In this study, we used an inverse dynamics optimization to predict the human-exoskeleton symmetric lifting motion, then the optimal exoskeleton torque was transferred in joint angle domain to control the powered exoskeleton in real time. The optimal control of knee exoskeleton was implemented to provide optimal assistance to the human knee joint for lifting. The overall method worked well, and the simulation results were reasonably matched with the experimental data. In summary, the proposed optimal control method is subject-specific and has the capability to reduce human torques and muscle activations. As a result, dynamic human effort and injuries can be mitigated by using the proposed optimal control of the powered knee exoskeleton during object lifting. The limitations of this work are that we only consider the squat lifting strategy and a single subject for the experiment. For future work, we will also investigate the stoop lifting technique.
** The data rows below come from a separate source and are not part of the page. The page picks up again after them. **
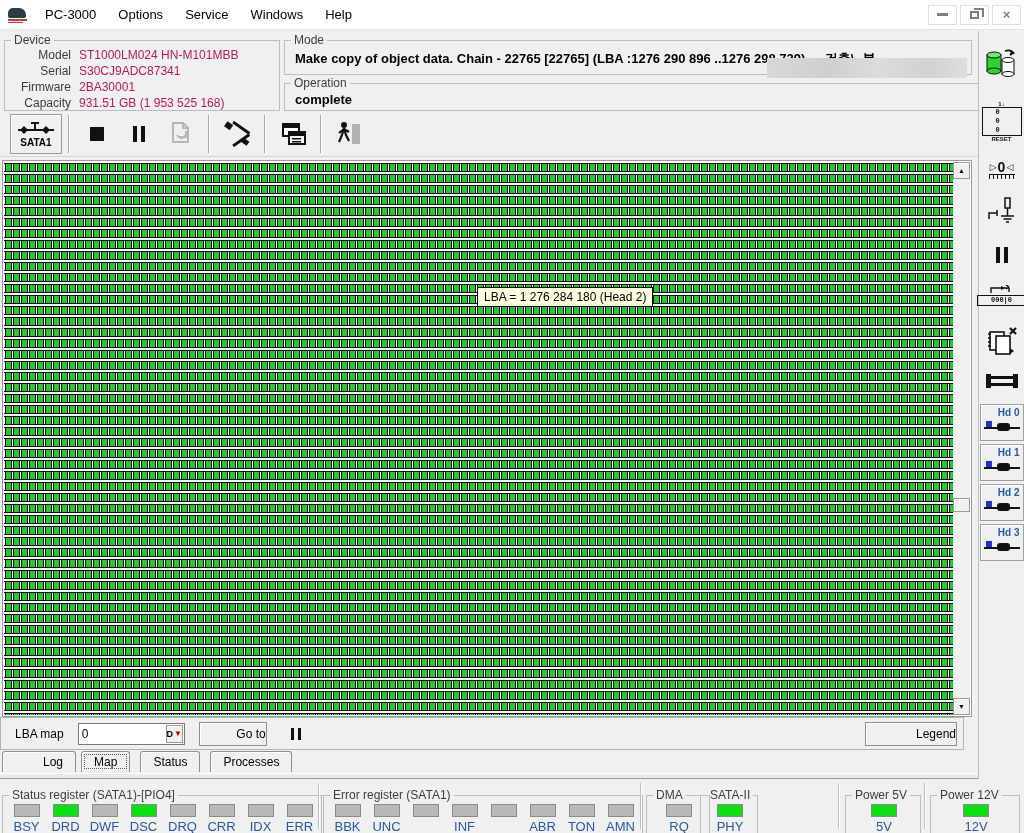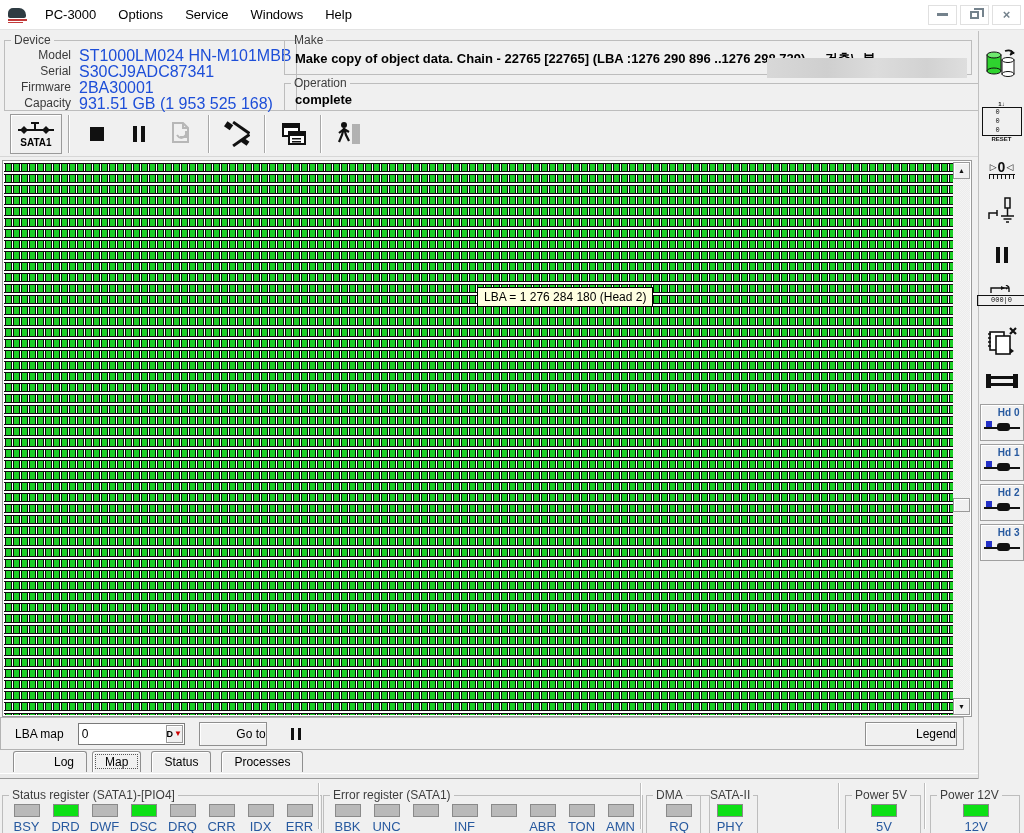--- a/index.html
+++ b/index.html
@@ -189,7 +189,7 @@
   </fieldset>
 
   <fieldset class="gb" style="left:284px; top:33px; width:688px; height:42px;">
-    <legend>Make</legend>
+    <legend>Mode</legend>
     <div class="mode-text">Make copy of object data. Chain - 22765 [22765] (LBA :1276 290 896 ..1276 298 729) - - 건축\- 블</div>
     <div class="redacted"></div>
   </fieldset>

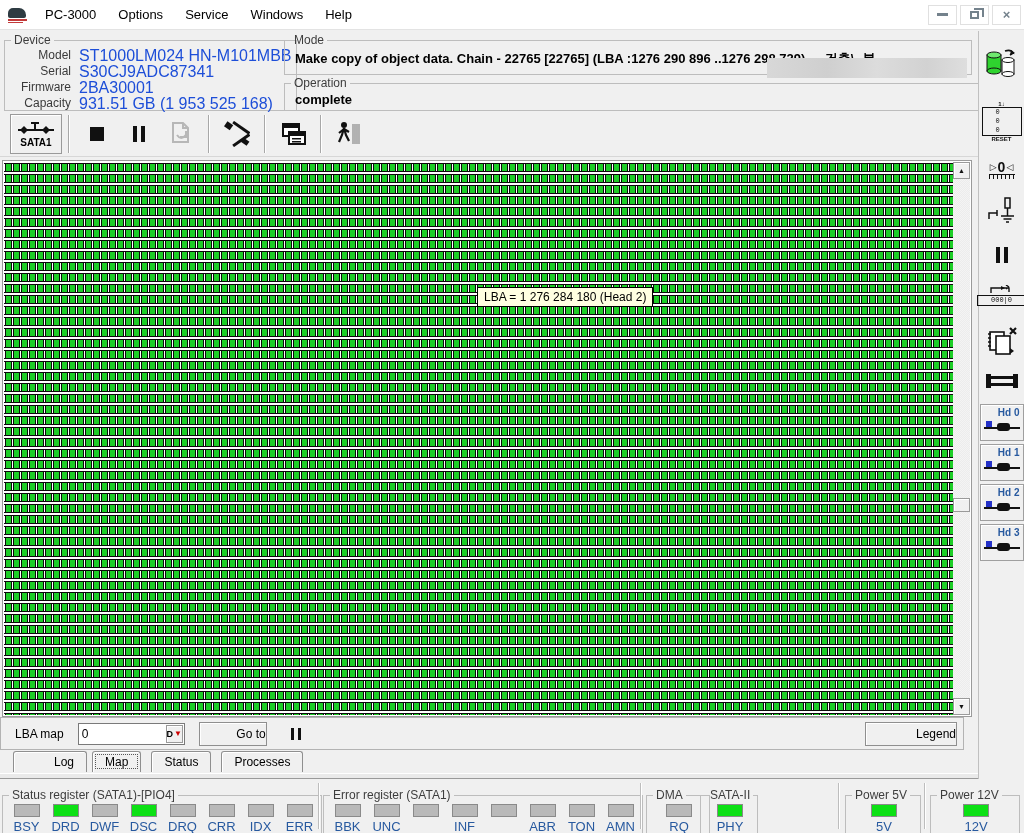--- a/index.html
+++ b/index.html
@@ -32,7 +32,7 @@
   .device-grid { display:grid; grid-template-columns:62px auto; column-gap:8px; row-gap:1px;
     padding:1px 4px 0 4px; }
   .dev-label { text-align:right; font-size:12px; color:#3a3a3a; line-height:15px; }
-  .dev-value { font-size:16px; color:#1d4ed8; line-height:15px; white-space:nowrap; }
+  .dev-value { font-size:12px; color:#be185d; line-height:15px; white-space:nowrap; }
 
   .mode-text { font-size:13px; font-weight:bold; padding:3px 0 0 10px; white-space:nowrap; }
   .redacted { position:absolute; right:4px; top:11px; width:200px; height:20px;

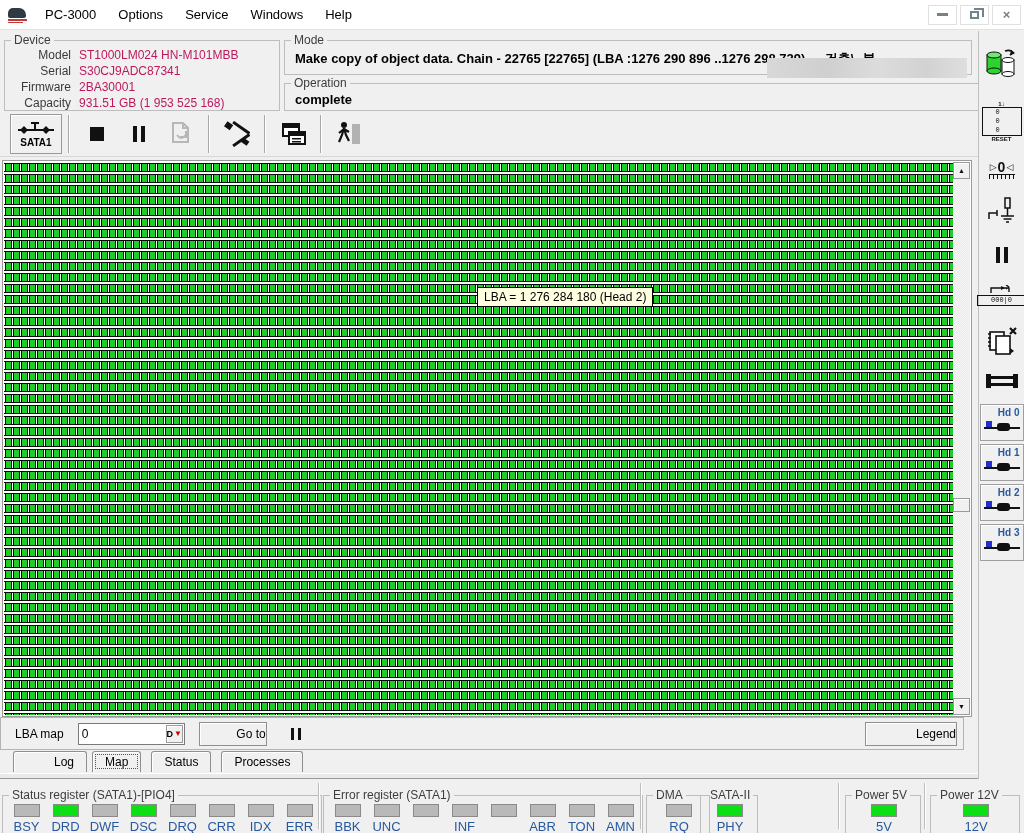--- a/index.html
+++ b/index.html
@@ -121,7 +121,7 @@
     justify-content:center; color:#111; }
   .sico svg { display:block; }
   .tinytxt { font-size:6px; font-weight:bold; line-height:6px; letter-spacing:0; }
-  .regbox { border:1px solid #111; font-size:7px; font-weight:normal; padding:0 13px; line-height:9px;
+  .regbox { border:1px solid #111; font-size:7px; font-weight:bold; padding:0 13px; line-height:9px;
     font-family:"Liberation Mono","DejaVu Sans Mono",monospace; }
   .ruler { width:26px; height:5px; border-top:1px solid #111;
     background:repeating-linear-gradient(90deg,#111 0 1px,transparent 1px 4px); }

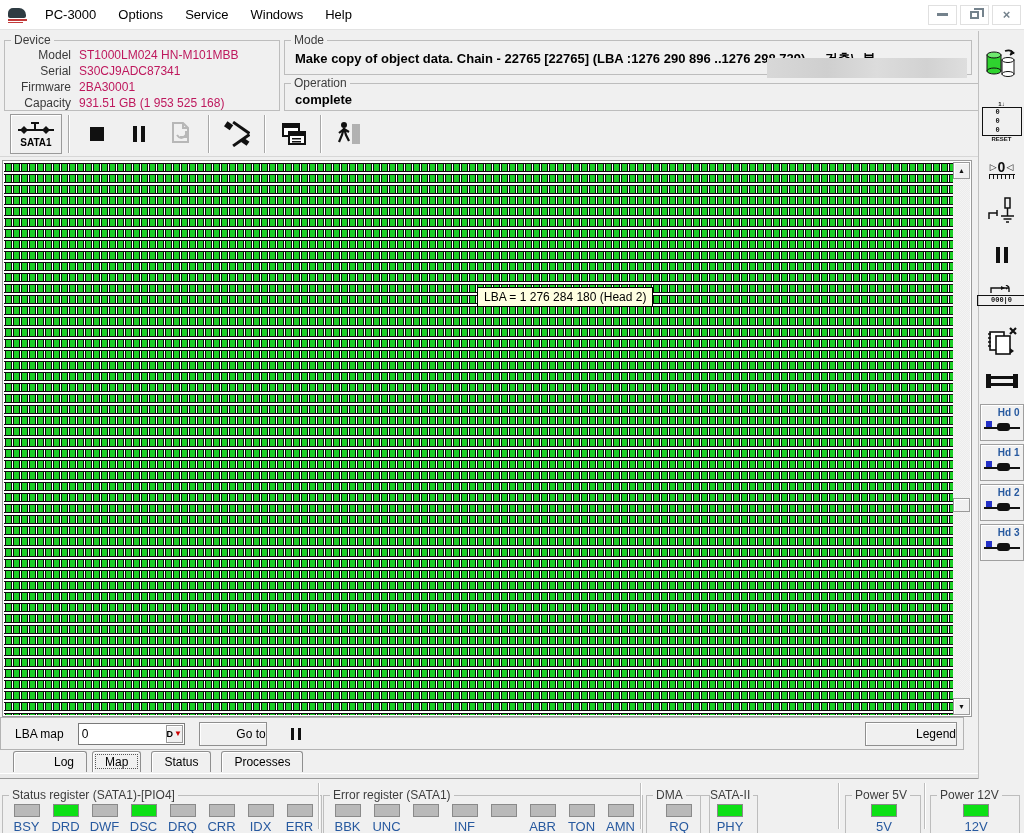--- a/index.html
+++ b/index.html
@@ -96,7 +96,7 @@
   .tab { position:relative; float:left; height:21px; padding:0 12px; font-size:12px;
     line-height:20px; background:#f0f0f0; border:1px solid #8f8f8f; border-bottom:none;
     border-radius:3px 3px 0 0; margin-right:10px; box-shadow:inset 1px 1px 0 #fff; }
-  .tab:first-child { margin-left:13px; margin-right:5px;padding-left:40px; }
+  .tab:first-child { margin-left:2px; margin-right:5px;padding-left:40px; }
   .tab.active { outline:1px dotted #555; outline-offset:-4px; }
   .splitter { position:absolute; left:0; top:773px; width:1024px; height:6px;
     background:#eaeaea; border-top:1px solid #fff; border-bottom:1px solid #9a9a9a; }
In addition, we will validate the control strategy and lifting optimization by collecting more data from subjects with different percentiles and gender. We also plan to develop the learning-based approach by training an artificial neural network (ANN) based on the simulation results to provide real-time optimal assistance for lifting tasks.
Acknowledgments
The authors would like to thank the participant for the experimental data collection for this work.
Author contributions
A.A. and Y.X. contributed to the study conception and design. A.A. performed data collection and analysis. A.A. and Y.X. wrote the main manuscript text. Y.X. supervised this work. All authors read and approved the final manuscript.
Financial support
This study is supported by Research Jumpstart/Accelerator Grant from Oklahoma State University.
Competing interests
The authors declare none.
Code or data availability
No.
Ethical standards
The authors assert that all procedures contributing to this work comply with the ethical standards of the relevant national and institutional committees on human experimentation and with the Helsinki Declaration of 1975, as revised in 2008.